▶ **Problem to solve**
The data below holds a line containing "131px; background: #c2410c;" and a line containing "306px; top: 141px;"; please quote exactly those two lines and every line between them, and nothing else.
***** Records provided *****
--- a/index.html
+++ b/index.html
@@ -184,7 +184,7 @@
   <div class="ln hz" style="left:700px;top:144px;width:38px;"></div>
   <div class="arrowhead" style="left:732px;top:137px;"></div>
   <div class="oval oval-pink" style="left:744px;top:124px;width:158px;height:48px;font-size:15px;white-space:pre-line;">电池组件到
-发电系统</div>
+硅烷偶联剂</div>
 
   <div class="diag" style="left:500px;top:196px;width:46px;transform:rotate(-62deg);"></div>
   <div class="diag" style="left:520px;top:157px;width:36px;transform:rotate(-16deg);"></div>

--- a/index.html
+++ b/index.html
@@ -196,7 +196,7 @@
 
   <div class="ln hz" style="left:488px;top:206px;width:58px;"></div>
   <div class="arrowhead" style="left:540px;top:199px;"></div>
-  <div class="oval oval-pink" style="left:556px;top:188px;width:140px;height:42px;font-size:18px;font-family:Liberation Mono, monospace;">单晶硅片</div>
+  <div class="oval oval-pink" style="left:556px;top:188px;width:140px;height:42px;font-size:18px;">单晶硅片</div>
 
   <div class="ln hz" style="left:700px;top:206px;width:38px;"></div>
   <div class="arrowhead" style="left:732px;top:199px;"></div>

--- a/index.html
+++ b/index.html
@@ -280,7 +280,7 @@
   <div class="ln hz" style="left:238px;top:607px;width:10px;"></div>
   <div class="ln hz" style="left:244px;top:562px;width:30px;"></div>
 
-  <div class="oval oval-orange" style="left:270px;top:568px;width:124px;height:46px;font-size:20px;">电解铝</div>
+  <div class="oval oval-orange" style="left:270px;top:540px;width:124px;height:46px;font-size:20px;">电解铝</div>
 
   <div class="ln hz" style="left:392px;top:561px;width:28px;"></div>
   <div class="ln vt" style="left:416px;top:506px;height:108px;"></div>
*****
***** Records provided *****
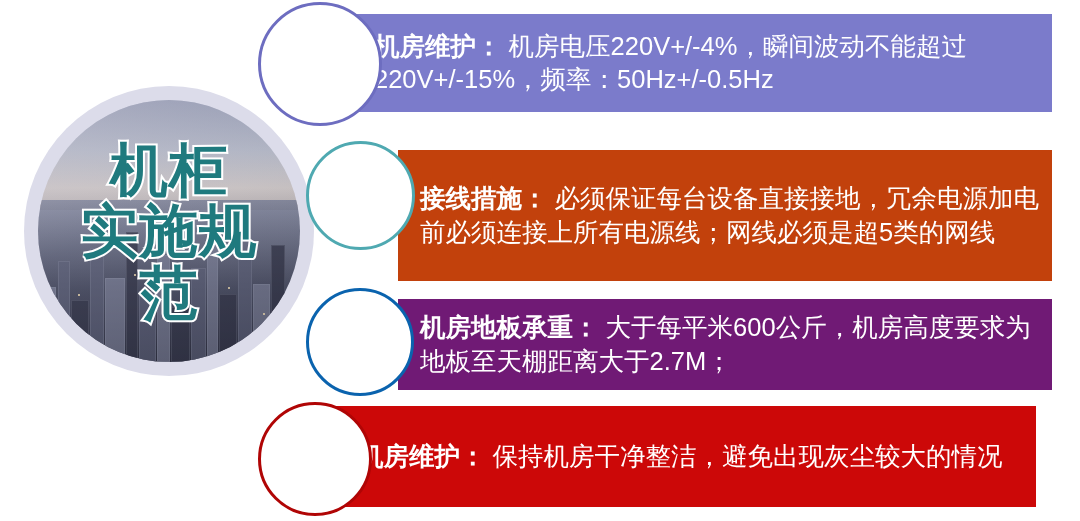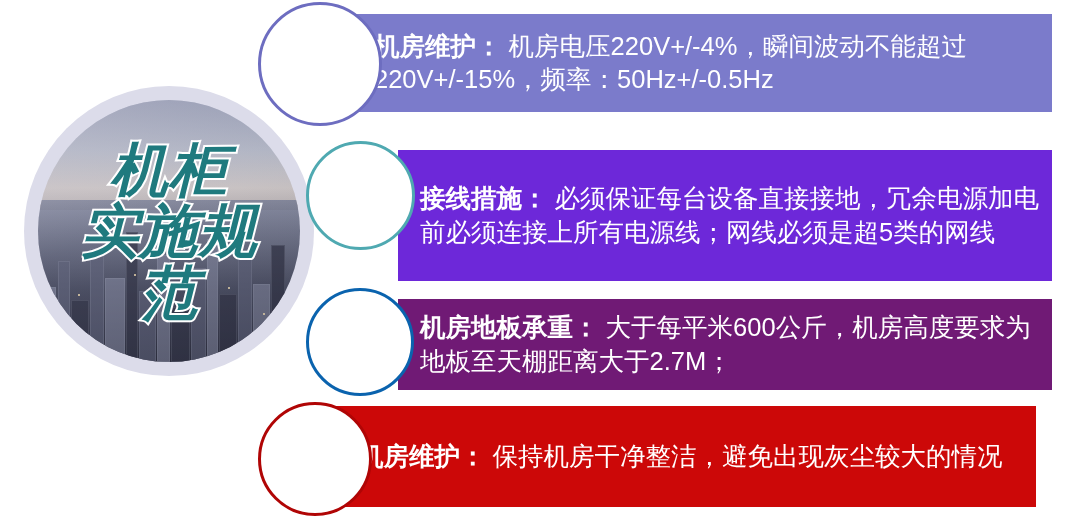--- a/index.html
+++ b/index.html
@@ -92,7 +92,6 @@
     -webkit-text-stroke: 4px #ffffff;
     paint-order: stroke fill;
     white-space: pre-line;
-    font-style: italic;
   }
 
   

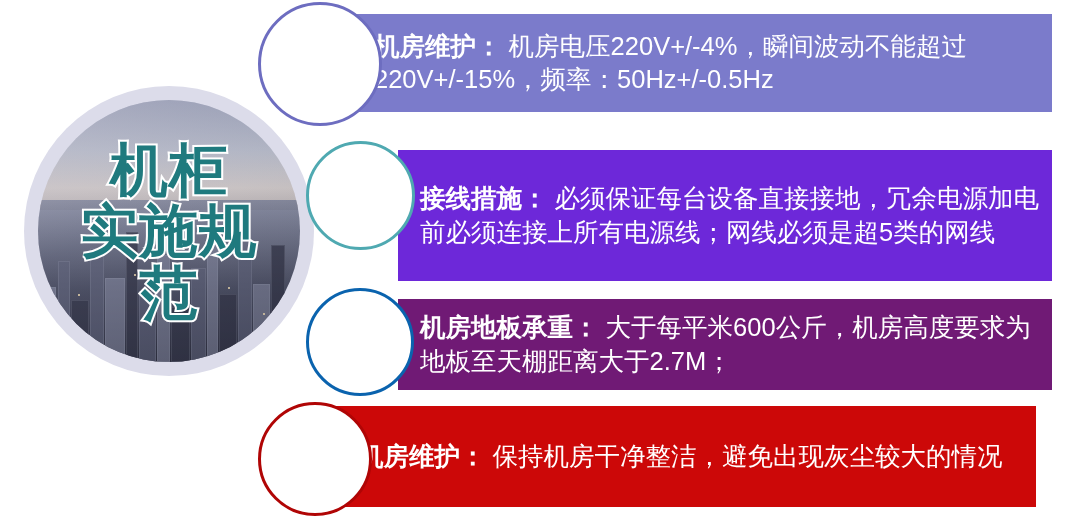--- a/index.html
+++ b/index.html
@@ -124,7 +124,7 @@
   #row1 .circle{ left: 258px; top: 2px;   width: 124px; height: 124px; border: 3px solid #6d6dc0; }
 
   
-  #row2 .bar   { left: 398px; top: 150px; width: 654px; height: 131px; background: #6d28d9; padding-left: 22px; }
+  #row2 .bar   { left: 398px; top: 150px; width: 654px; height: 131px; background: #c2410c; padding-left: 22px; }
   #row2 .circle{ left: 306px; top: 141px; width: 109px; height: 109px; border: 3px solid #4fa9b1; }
*****
▶ **Exercise result**
+  #row2 .bar   { left: 398px; top: 150px; width: 654px; height: 131px; background: #c2410c; padding-left: 22px; }
   #row2 .circle{ left: 306px; top: 141px; width: 109px; height: 109px; border: 3px solid #4fa9b1; }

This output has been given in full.